Num revés para o movimento #MeToo, um tribunal de recurso de Nova Iorque anulou na quinta-feira a condenação imposta em 2020 ao ex-produtor de cinema Harvey Weinstein por crimes sexuais e ordenou um novo julgamento, uma decisão que provocou indignação entre as organizações feministas.
Por quatro votos a três, os magistrados citaram erros no julgamento, como a inclusão de testemunhas que se declararam vítimas do produtor, mas que não faziam parte da acusação contra ele. Portanto, o tribunal concluiu que não houve um julgamento justo.
"O réu tem o direito de ser responsabilizado apenas pelo crime de que é acusado e, portanto, não podem ser admitidas contra ele alegações de maus atos anteriores com o único propósito de estabelecer a sua propensão para a criminalidade", justificou a juíza Jenny Rivera, do grupo que aprovou a decisão judicial.
Por isso, o tribunal "revoga" a condenação e ordena um "novo julgamento" para corrigir os "enormes erros" produzidos no primeiro, concluiu.
Weinstein, 72 anos, foi considerado culpado de vários crimes sexuais por um júri em Nova Iorque e condenado em 2020 a 23 anos de prisão, uma pena que cumpre num presídio na cidade de Rome, no estado de Nova Iorque.
"Sabíamos que não era um julgamento justo", disse à imprensa o advogado de Weinstein, Arthur Aidala, que considerou a anulação da condenação um grande dia para o sistema judicial americano.
Condenado por um tribunal da Califórnia, noutro julgamento, a 16 anos de prisão por agressão sexual e violação, Weinstein continuará em prisão preventiva.
Indignação
Madeline Singas, uma das juízas que se manifestaram contra a decisão da maioria, argumentou: "Com a decisão de hoje, este tribunal continua a frustrar o progresso constante pelo qual as sobreviventes da violência sexual têm lutado no nosso sistema de justiça criminal".
Para a juíza, "as mulheres que suportam o trauma psicológico da violência sexual e as cicatrizes de depor repetidamente" são "esquecidas".
Grupos feministas e de vítimas de abuso e assédio sexual também manifestaram a sua indignação:
"A notícia de hoje não é apenas desanimadora, mas profundamente injusta. Mas essa decisão não diminui a validade das nossas experiências ou da nossa verdade", destacaram em comunicado as mulheres do grupo Silence Breakers, que se tinham unido para denunciar a conduta sexual de Weinstein.

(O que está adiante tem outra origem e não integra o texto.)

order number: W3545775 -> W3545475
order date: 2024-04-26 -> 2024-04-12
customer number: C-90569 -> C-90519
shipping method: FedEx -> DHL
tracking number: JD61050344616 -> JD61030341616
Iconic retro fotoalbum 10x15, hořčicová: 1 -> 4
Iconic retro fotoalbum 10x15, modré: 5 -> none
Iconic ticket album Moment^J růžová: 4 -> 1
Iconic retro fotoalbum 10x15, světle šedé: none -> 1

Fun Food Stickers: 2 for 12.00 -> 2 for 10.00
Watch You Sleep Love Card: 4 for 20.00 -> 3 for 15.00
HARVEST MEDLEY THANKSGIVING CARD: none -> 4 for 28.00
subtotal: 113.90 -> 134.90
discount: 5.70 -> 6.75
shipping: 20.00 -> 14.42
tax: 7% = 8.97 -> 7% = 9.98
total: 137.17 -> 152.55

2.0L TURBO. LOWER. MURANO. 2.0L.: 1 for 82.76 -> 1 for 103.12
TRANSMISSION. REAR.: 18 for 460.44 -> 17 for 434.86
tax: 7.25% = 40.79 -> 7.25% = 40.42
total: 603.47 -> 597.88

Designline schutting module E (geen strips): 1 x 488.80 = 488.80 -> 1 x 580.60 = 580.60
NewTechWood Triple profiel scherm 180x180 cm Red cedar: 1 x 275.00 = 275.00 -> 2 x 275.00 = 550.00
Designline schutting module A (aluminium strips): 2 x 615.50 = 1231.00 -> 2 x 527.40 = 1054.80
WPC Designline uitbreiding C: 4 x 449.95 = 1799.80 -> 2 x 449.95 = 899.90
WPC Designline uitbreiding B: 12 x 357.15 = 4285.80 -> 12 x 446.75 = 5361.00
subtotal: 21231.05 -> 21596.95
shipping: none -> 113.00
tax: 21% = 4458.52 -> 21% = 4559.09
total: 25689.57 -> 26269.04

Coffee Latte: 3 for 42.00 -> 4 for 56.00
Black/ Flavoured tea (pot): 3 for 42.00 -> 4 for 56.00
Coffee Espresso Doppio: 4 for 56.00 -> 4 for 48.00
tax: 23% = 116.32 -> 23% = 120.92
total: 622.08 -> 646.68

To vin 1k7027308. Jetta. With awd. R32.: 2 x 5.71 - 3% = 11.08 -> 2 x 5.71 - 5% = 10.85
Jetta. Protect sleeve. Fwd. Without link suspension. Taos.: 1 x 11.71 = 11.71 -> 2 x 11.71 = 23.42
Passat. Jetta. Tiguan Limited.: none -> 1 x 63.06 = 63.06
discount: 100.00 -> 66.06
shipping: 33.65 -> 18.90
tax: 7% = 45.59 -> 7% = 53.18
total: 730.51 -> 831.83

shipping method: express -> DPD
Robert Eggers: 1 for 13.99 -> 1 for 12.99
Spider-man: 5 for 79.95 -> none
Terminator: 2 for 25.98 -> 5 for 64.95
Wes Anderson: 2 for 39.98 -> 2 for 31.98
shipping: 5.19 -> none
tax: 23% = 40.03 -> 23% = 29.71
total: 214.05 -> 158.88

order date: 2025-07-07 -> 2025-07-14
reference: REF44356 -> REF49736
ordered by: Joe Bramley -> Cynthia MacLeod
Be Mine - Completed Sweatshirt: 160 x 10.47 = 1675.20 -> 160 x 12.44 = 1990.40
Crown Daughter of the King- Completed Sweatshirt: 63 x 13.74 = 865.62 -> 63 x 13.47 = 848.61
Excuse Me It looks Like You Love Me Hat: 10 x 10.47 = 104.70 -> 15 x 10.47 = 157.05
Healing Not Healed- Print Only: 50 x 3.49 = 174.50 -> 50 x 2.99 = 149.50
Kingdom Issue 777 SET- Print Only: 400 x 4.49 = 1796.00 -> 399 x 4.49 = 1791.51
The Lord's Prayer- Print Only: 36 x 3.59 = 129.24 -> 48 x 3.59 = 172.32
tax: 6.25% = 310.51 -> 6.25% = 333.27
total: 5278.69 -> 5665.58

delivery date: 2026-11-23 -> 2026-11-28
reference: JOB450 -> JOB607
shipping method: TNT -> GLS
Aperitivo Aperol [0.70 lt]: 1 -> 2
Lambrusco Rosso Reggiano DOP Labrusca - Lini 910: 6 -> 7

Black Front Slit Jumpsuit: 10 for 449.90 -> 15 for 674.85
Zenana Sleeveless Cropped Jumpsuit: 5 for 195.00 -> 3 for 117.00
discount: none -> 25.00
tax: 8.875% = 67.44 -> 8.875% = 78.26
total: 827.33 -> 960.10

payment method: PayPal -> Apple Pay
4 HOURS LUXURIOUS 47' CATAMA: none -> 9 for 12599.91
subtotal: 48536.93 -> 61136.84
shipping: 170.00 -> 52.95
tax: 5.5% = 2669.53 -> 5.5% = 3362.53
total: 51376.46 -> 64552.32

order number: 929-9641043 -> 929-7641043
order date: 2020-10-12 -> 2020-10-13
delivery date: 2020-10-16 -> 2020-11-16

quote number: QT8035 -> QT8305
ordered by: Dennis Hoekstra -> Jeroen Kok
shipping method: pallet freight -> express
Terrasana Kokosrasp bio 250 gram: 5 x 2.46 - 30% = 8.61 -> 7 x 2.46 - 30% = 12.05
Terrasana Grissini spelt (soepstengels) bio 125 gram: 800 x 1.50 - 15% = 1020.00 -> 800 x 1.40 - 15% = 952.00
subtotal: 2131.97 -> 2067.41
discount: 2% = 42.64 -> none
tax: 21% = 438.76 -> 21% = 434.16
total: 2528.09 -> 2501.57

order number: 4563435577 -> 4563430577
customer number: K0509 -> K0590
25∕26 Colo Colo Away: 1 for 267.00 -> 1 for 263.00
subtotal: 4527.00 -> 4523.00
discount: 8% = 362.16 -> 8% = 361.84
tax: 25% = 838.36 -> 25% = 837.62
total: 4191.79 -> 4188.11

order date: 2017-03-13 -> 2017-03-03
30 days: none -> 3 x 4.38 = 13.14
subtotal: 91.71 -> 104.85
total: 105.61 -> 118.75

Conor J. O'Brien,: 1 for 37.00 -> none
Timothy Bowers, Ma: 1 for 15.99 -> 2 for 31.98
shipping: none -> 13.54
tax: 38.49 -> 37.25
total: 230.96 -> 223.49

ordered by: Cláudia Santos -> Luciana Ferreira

"O mundo mudou. Continuamos a ser fortes e a defender essa mudança. Continuaremos a lutar", proclamaram.
"Estamos desoladas pelas sobreviventes e por aquelas que encontraram consolo e catarse no veredito original", reagiu Tarana Burke, que cunhou a frase 'Me Too' [Eu também] em 2006.
O sistema de justiça nunca beneficiou as sobreviventes neste país”, criticou Tarana. "Graças às corajosas mulheres desse caso, que quebraram o silêncio, milhões de outras encontraram forças para falar. Isso será, para sempre, uma vitória."
Retrocesso
A decisão "é um enorme passo atrás", reagiu o advogado Douglas Wigdor, que representou duas testemunhas no julgamento em Nova Iorque.
"Os tribunais aceitam regularmente provas de atos não imputados nas acusações, para ajudar os jurados a compreender questões sobre as intenções, o 'modus operandi' ou os procedimentos do acusado", apontou.
É pouco provável que a decisão de Nova Iorque tenha impacto no caso de Los Angeles, disse à France-Presse a professora de Direito Criminal Aya Gruber.
"As regras processuais que levaram à decisão de anulação em Nova Iorque são diferentes das aplicadas na Califórnia, explicou.
Em 2017, começaram a surgir acusações contra o produtor vencedor do Óscar que lançaram o movimento #MeToo, abrindo caminho para que as mulheres lutassem contra a violência sexual em locais de trabalho, transportes públicos e na rua.
Em 1979, Harvey e o seu irmão Bob fundaram a Miramax Films, distribuidora vendida à Disney em 1993.
Ao longo dos anos, os filmes produzidos por Weinstein receberam mais de 300 nomeações aos Óscares e 81 estatuetas.